The past few weeks and months have been like riding Space Mountain at Disneyland….
When
you wait in line, you start outside, not knowing what the inside line
looks like. Then you enter it and find that there’s anticipation
building because you’re closer and closer with each step. Then you see
the ride, the car, and your possible seat. You smile to your friends
or family, toss a few jokes around, and excitedly step inside, fasten
up, and blast off!!!
20 mph, then 35mph, up, down, sideways, a
long sharp turn, hands raised in the air, hopeful they don’t get
chopped off, music blaring in the ears, no lights, just stars zooming
around everywhere…….then…..stop! You pull into the unloading
section, and you have a smile that’s even bigger than when you strapped
in just 5 minutes prior.
This has been my life for the past
month, a rollercoaster. There has been ups and downs, but would I
trade it? No. Is it hard, yes! Do I not like certain parts of it,
yes! Is it worth it, yes!
A few weeks ago
most of my belongings were stolen: laptop, itouch, external hard drive,
passport, flash drives, journals, electronic chords, backpack, etc. I
have my clothes and big backpack.
Also, being squad leader every few days I work through issues, good and
bad, with my squad 49 members. There’s ministry contact situations,
there’s relational issues, there’s travel hiccups, family deaths, and
much more. My squad is my ministry.
Also, I have a life
before the race that continues. Walking through very difficult times
with family is a definite sharp turn on this rollercoaster. And the
fun adrenaline rush comes when I get to hear my 3 yr old nephew, Alex,
in the background of a phone call home, say “mommy, look, the blue sky
outside!” And my heart melts. My sister says he asks about his Uncle
Noe every single day since January 1st, 2010.
Also, I get to
join teams, as I travel every few days around the countries of Kenya or
Tanzania, and join them in ministry. I walk the halls of a very
poverty stricken hospital and talk to patients who are dying. They are
taken to this ward to die. My heart breaks.

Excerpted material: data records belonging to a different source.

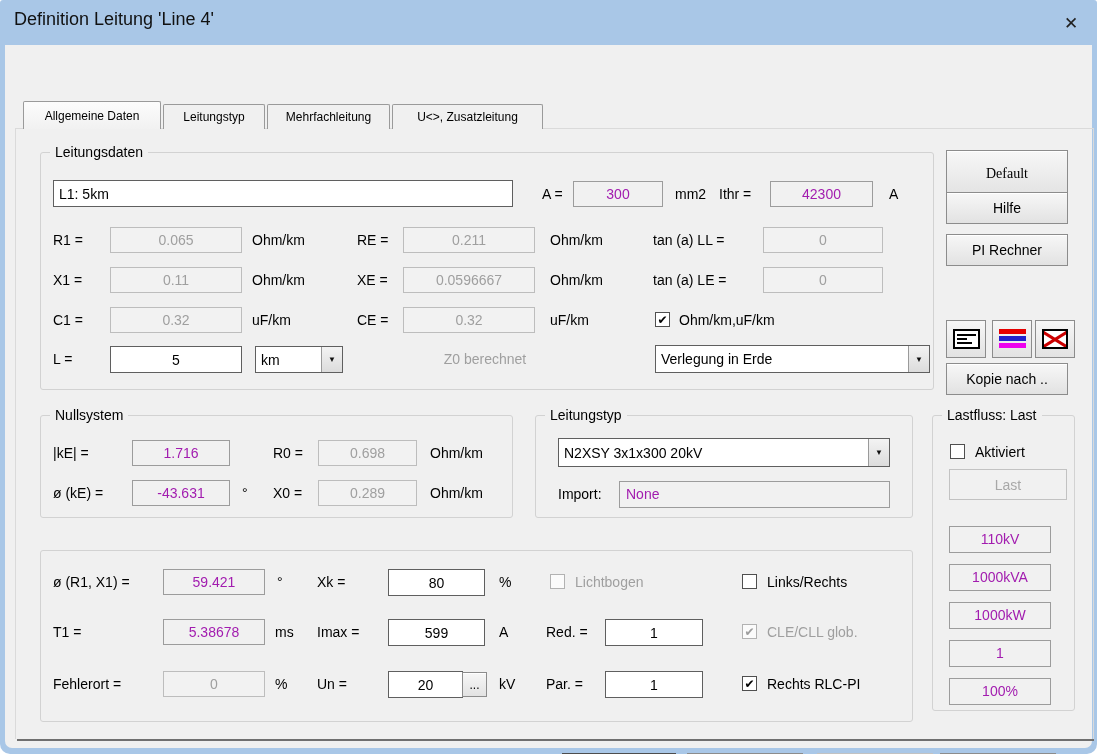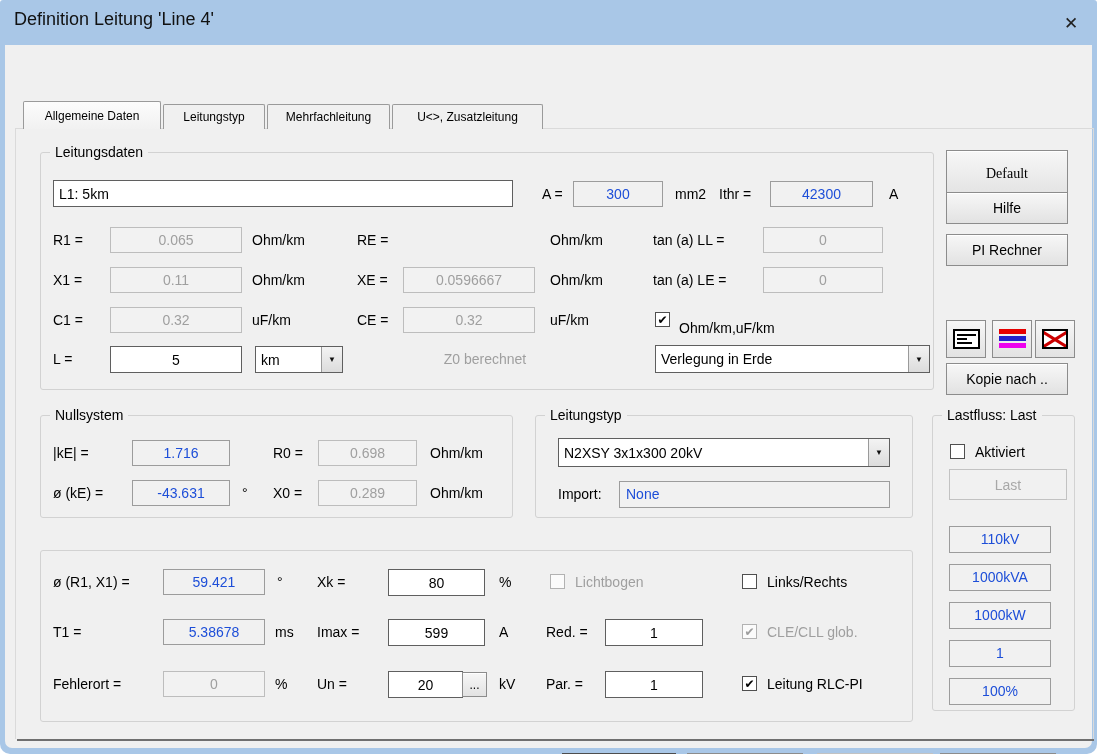--- a/index.html
+++ b/index.html
@@ -19,7 +19,7 @@
   .lbl{position:absolute;font-size:14px;color:#000;height:26px;line-height:26px;white-space:nowrap;}
   .lbl.gray{color:#9f9f9f;}
   .fld{position:absolute;height:26px;font-size:14px;line-height:24px;text-align:center;overflow:hidden;}
-  .fld.ro{background:#f1f1f1;border:1px solid #9c9c9c;color:#1d4ed8;}
+  .fld.ro{background:#f1f1f1;border:1px solid #9c9c9c;color:#a21caf;}
   .fld.dis{background:#f2f2f2;border:1px solid #bdbdbd;color:#9f9f9f;}
   .fld.leftal{text-align:left;padding-left:6px;}
   input.edit{position:absolute;height:27px;background:#fff;border:1px solid #5f5f5f;color:#000;font-family:"Liberation Sans",sans-serif;font-size:14px;text-align:center;padding:0;margin:0;}

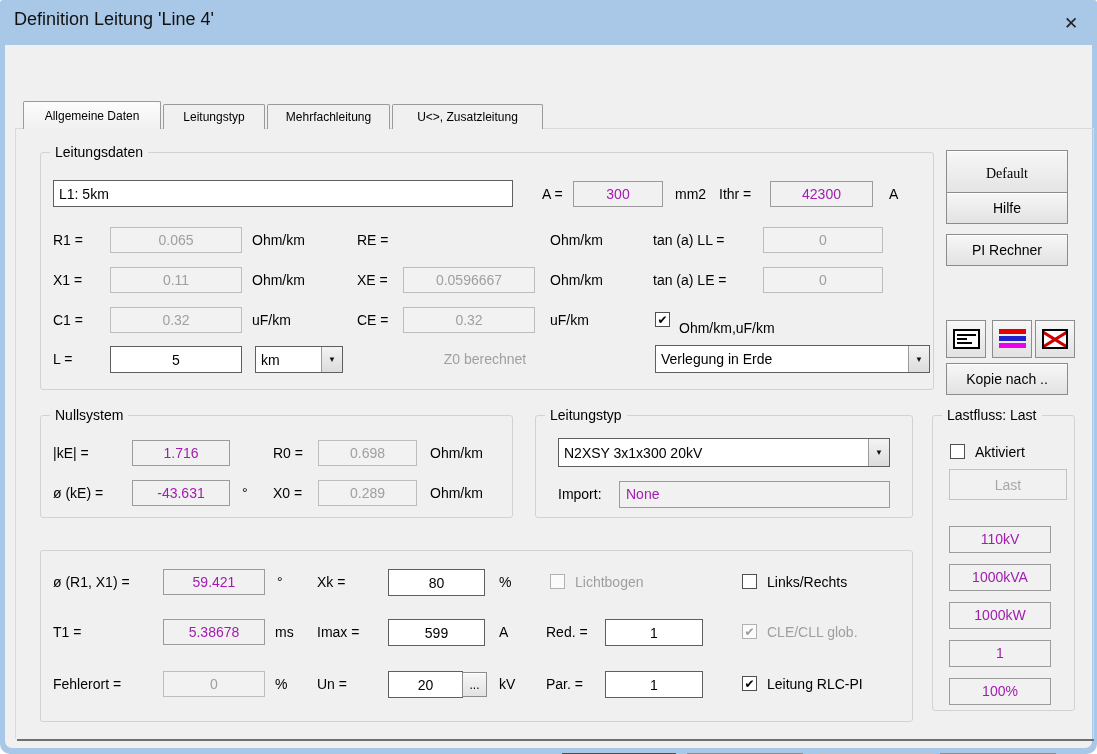--- a/index.html
+++ b/index.html
@@ -78,6 +78,7 @@
     <div class="fld dis" style="left:105px;top:182px;width:132px;">0.065</div>
     <div class="lbl" style="left:247px;top:182px;">Ohm/km</div>
     <div class="lbl" style="left:352px;top:182px;">RE =</div>
+    <div class="fld dis" style="left:398px;top:182px;width:132px;">0.211</div>
     <div class="lbl" style="left:545px;top:182px;">Ohm/km</div>
     <div class="lbl" style="left:648px;top:182px;">tan (a) LL =</div>
     <div class="fld dis" style="left:758px;top:182px;width:120px;">0</div>

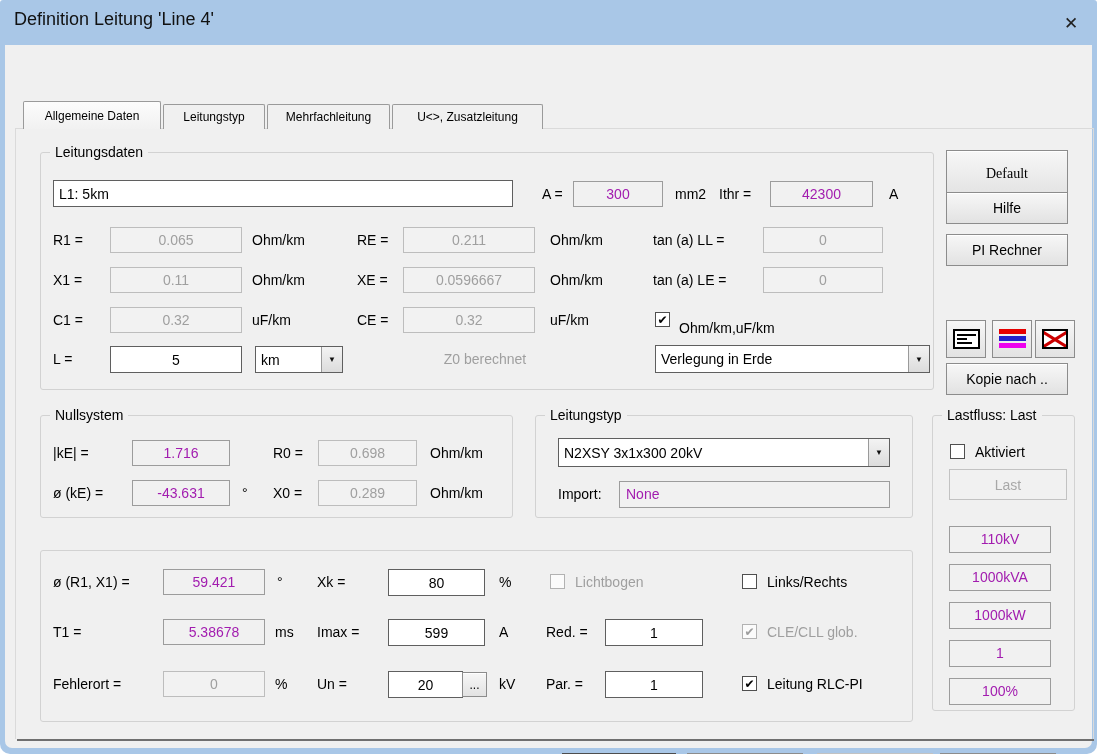--- a/index.html
+++ b/index.html
@@ -99,7 +99,7 @@
     <div class="fld dis" style="left:398px;top:262px;width:132px;">0.32</div>
     <div class="lbl" style="left:545px;top:262px;">uF/km</div>
     <span class="cb" style="left:650px;top:267px;"><span>✔</span></span>
-    <div class="lbl" style="left:674px;top:270px;text-align:center;">Ohm/km,uF/km</div>
+    <div class="lbl" style="left:674px;top:262px;text-align:center;">Ohm/km,uF/km</div>
 
     <div class="lbl" style="left:48px;top:301px;">L =</div>
     <input class="edit" style="left: 105px; top: 301px; width: 132px;" value="5">

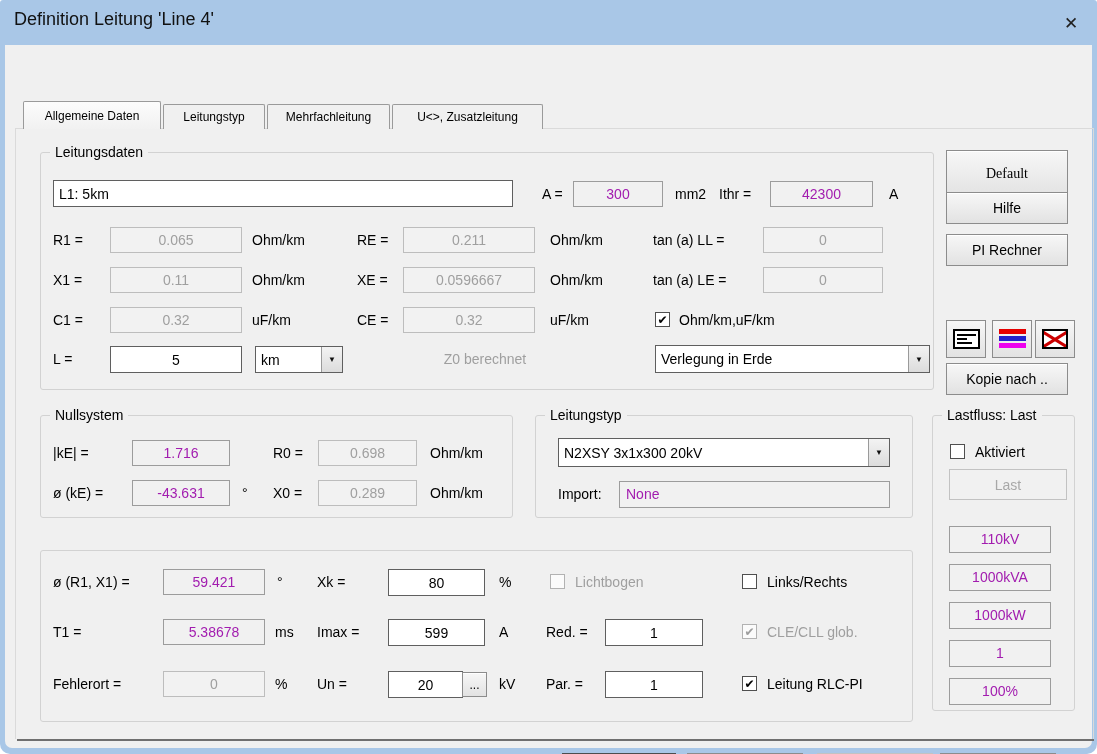--- a/index.html
+++ b/index.html
@@ -172,7 +172,7 @@
     <div class="lbl" style="left:541px;top:626px;">Par. =</div>
     <input class="edit" style="left: 600px; top: 626px; width: 98px;" value="1">
     <span class="cb" style="left:737px;top:631px;"><span>✔</span></span>
-    <div class="lbl" style="left:762px;top:626px;">Leitung RLC-PI</div>
+    <div class="lbl" style="left:762px;top:626px;">Rechts RLC-PI</div>
 
     <div class="btn" style="left:941px;top:105px;width:122px;height:48px;font-family:Liberation Serif, serif;">Default</div>
     <div class="btn" style="left:941px;top:147px;width:122px;height:32px;">Hilfe</div>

I get occasional days off,
where my phone doesn’t ring, or I finish a book. I get to have some of
the greatest conversations with my squad members, see forgiveness
happen, see dreams come alive, see tears dried up.
And I get to
have internal conversations as I walk the roads of this world. These are good
ones and tough ones. As I go to churches, talk with Muslims, hold the
hands of the dying, questions surface. Sometimes its glorious, and
sometimes its confusing. My heart and mind are seeing this world in
new ways and I am seeing my own self, heart, and knowledge in new ways. And I am letting
this challenge come. I am being joyfully free in the new freedom to curiously
desire truth, freedom, passion, and drive within myself. There’s pain,
poverty, and injustice on every street corner of Zanzabar, of Nairobi,
of Dar Es Saleem, of Africa. But there’s smiles, there’s hope, there’s love. And
all this makes me strategically wander and wonder.
And so I embrace
this journey, this rollercoaster. And I ride on. I don’t know when it
will end, I don’t know what my state will be when I step out of my
seat, but I love it. I love the adventure of not knowing.
I
have not blogged in 1 month, and my apologies. I will hopefully get
more opportunities and words to share with you. But thank you for your
financial and prayerful support. Know that all your support is being
used well. There are so many stories I could write about, and one day
maybe, but for now I simply say thank you.
In love,
Noe
current residence, Stone Town, Zanzabar!